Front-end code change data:
◆ ◆ ◆ ◆ ◆
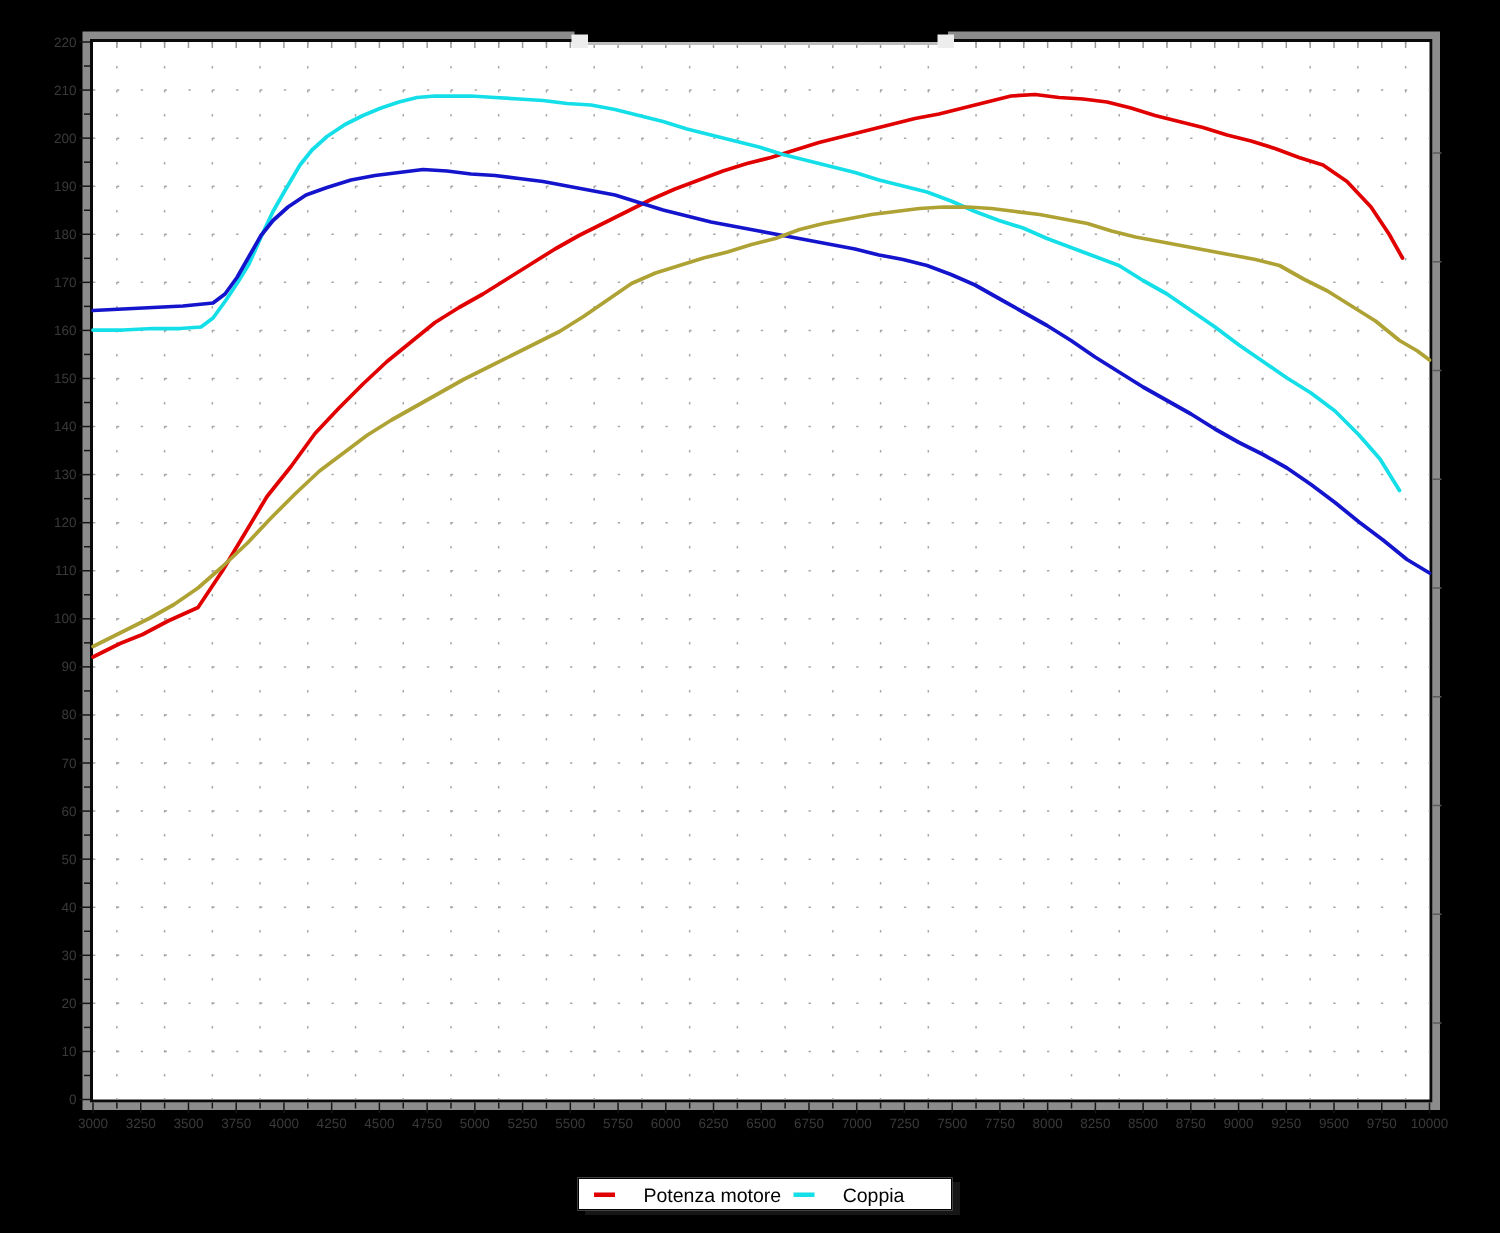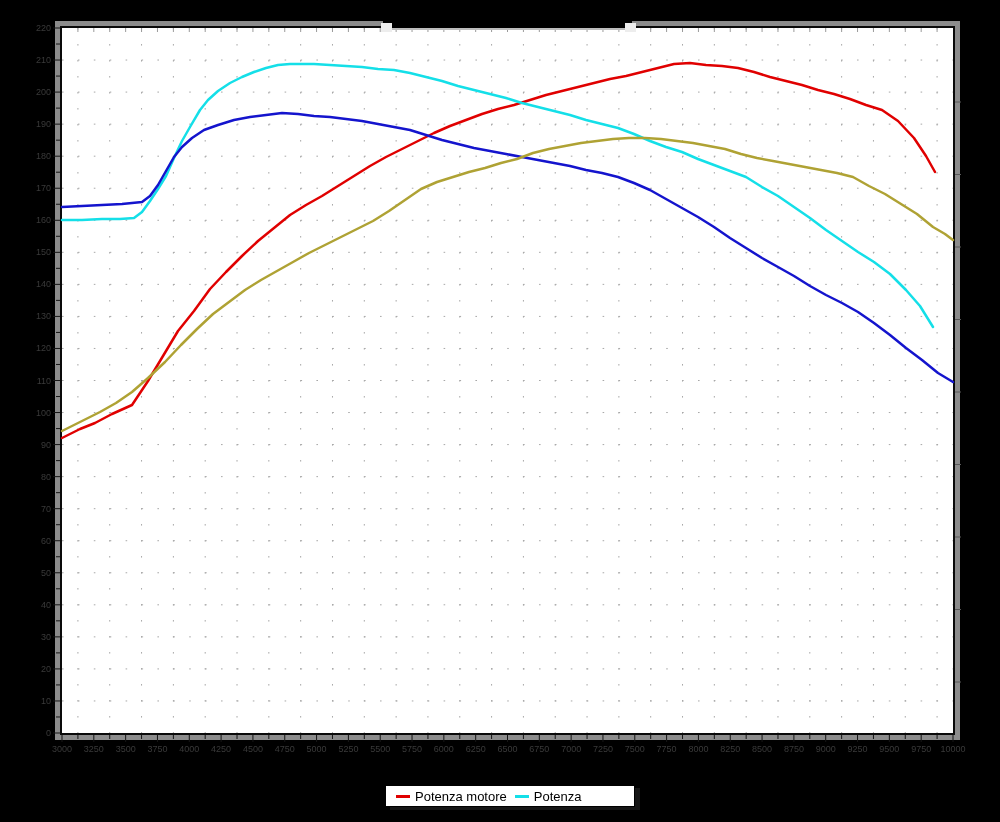--- a/index.html
+++ b/index.html
@@ -19,7 +19,7 @@
   .legend{position:absolute;left:385px;top:785px;width:250px;height:22px;background:#fff;
           border:1px solid #000;box-sizing:border-box;z-index:5;display:flex;align-items:center;
           padding-left:10px;box-shadow:5px 3px 0 #161616;}
-  .legend-item{display:flex;align-items:center;margin-right:8px;}
+  .legend-item{display:flex;align-items:center;margin-right:8px;gap:14px;}
   .legend-swatch{display:inline-block;width:14px;height:3px;margin-right:5px;}
   .legend-label{font-size:13px;color:#000;white-space:nowrap;}
 </style>

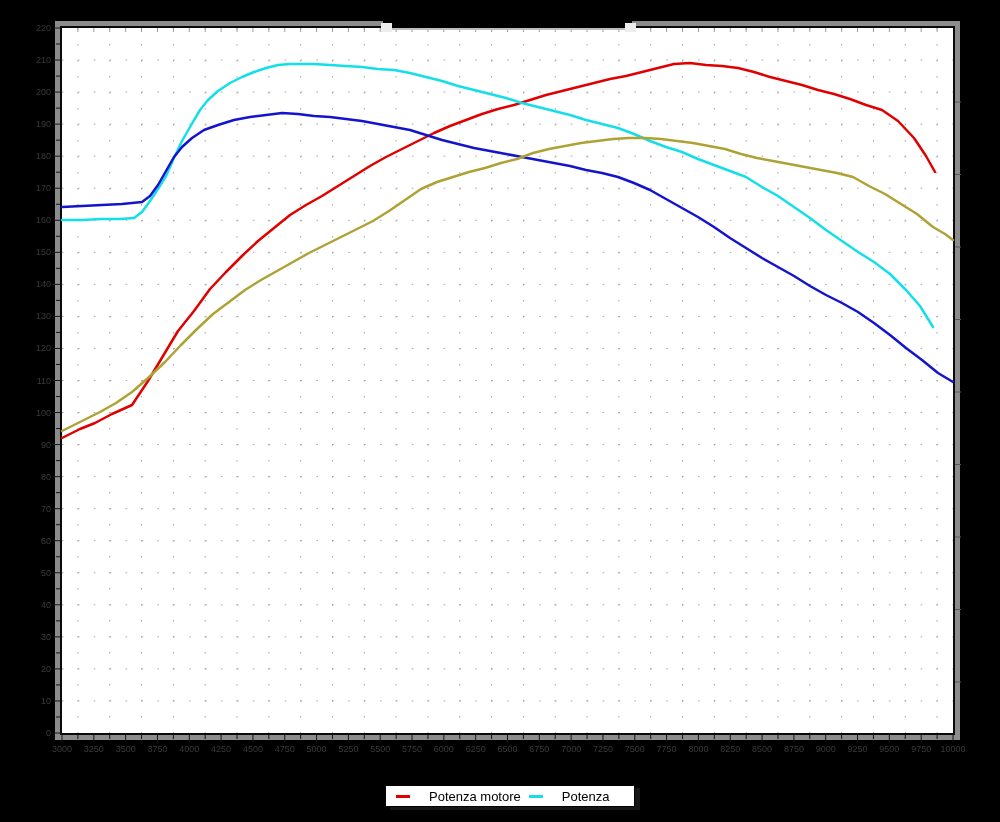--- a/index.html
+++ b/index.html
@@ -324,7 +324,7 @@
     </div>
     <div class="legend-item">
       <span class="legend-swatch" style="background: rgb(20, 223, 232);"></span>
-      <span class="legend-label">Potenza</span>
+      <span class="legend-label">Coppia</span>
     </div>
   </div>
◆ ◆ ◆ ◆ ◆
Without the pictures, reproduce every line of the records above exactly.

### Response to this exercise:
--- a/index.html
+++ b/index.html
@@ -19,7 +19,7 @@
   .legend{position:absolute;left:385px;top:785px;width:250px;height:22px;background:#fff;
           border:1px solid #000;box-sizing:border-box;z-index:5;display:flex;align-items:center;
           padding-left:10px;box-shadow:5px 3px 0 #161616;}
-  .legend-item{display:flex;align-items:center;margin-right:8px;}
+  .legend-item{display:flex;align-items:center;margin-right:8px;gap:14px;}
   .legend-swatch{display:inline-block;width:14px;height:3px;margin-right:5px;}
   .legend-label{font-size:13px;color:#000;white-space:nowrap;}
 </style>

--- a/index.html
+++ b/index.html
@@ -324,7 +324,7 @@
     </div>
     <div class="legend-item">
       <span class="legend-swatch" style="background: rgb(20, 223, 232);"></span>
-      <span class="legend-label">Potenza</span>
+      <span class="legend-label">Coppia</span>
     </div>
   </div>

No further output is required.